Our charter includes a provision that may discourage a person from launching a mini-tender offer for our shares.

Our charter provides that any tender offer made by a person, including any "mini-tender" offer, must comply with most provisions of Regulation 14D of the Exchange Act. A "mini-tender offer" is a public, open offer to all stockholders to buy their stock during a specified period of time that will result in the bidder owning less than 5% of the class of securities upon completion of the mini-tender offer process. Absent such a provision in our charter, mini-tender offers for shares of our common stock would not be subject to Regulation 14D of the Exchange Act. Tender offers, by contrast, result in the bidder owning more than 5% of the class of securities and are automatically subject to Regulation 14D of the Exchange Act. Pursuant to our charter, the offeror must provide our company notice of such tender offer at least 10 business days before initiating the tender offer. If the offeror does not comply with these requirements, no stockholder may transfer shares of our common stock to such offeror unless such stockholder shall have first offered such shares to us for purchase at the tender offer price. In addition, the non-complying offeror shall be responsible for all of our expenses in connection with such offeror's noncompliance. This provision of our charter may discourage a person from initiating a mini-tender offer for our shares and prevent stockholders from receiving a premium price for their shares in such a transaction.

Federal Income Tax Risks

Failure to maintain our status as a REIT could adversely affect our operations and our ability to make distributions.

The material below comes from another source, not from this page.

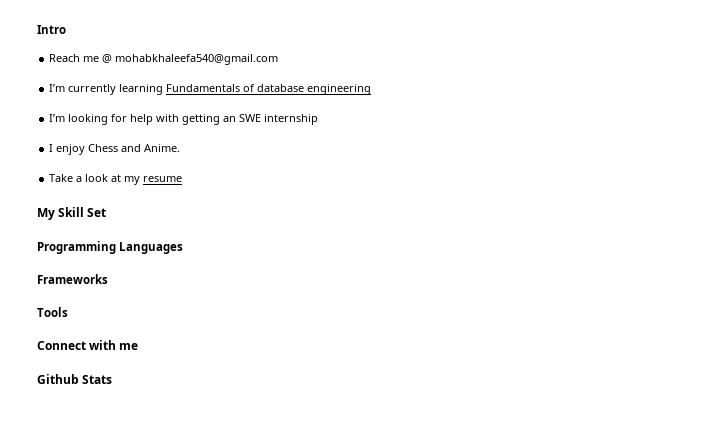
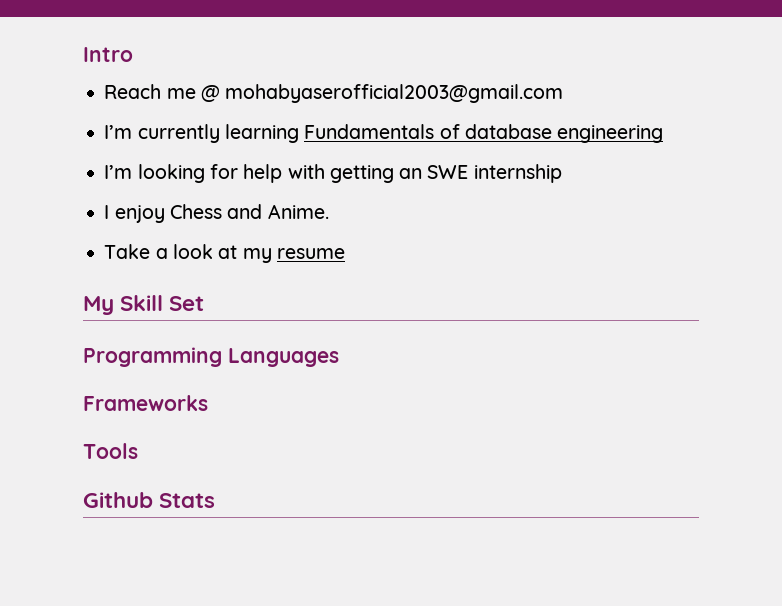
- Reach me @ mohabkhaleefa540@gmail.com
+ Reach me @ mohabyaserofficial2003@gmail.com
- Connect with me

We intend to qualify as a REIT for federal income tax purposes, commencing with the taxable year ended December 31, 2017. Although we have received an opinion of counsel with respect to our qualification as a REIT, investors should be aware, among other things, that such opinion does not bind the Internal Revenue Service (the "IRS") and was based on certain representations as to factual matters and covenants made by us. Both the validity of such opinion and our qualification as a REIT will depend on our satisfaction of numerous requirements (some on an annual and quarterly basis) established under highly technical and complex provisions of the Code, for which there are only limited judicial or administrative interpretations, and involves the determination of various factual matters and circumstances not entirely within our control. Importantly, as of the date hereof we have a limited operating history and both the opinion and any other assessment regarding our qualification as a REIT depends on projections regarding our future activities and we can provide no assurances we would qualify or maintain our qualification as a REIT for federal income tax purposes.

In addition, a failure by MVP I., before its merger with and into us, to qualify as a REIT could prevent us, as a successor to MVP I, from being taxed as a REIT for the four taxable years following the year during which MVP I's qualification as a REIT was lost. We are considered a successor to MVP I because the former stockholders of MVP I owned, after the merger, 50% or more in value of the outstanding shares of our stock.  While the Code provides a "reasonable cause" exception to this general rule, we can provide no assurances we would qualify for such exception if MVP I failed to qualify as a REIT prior to the merger.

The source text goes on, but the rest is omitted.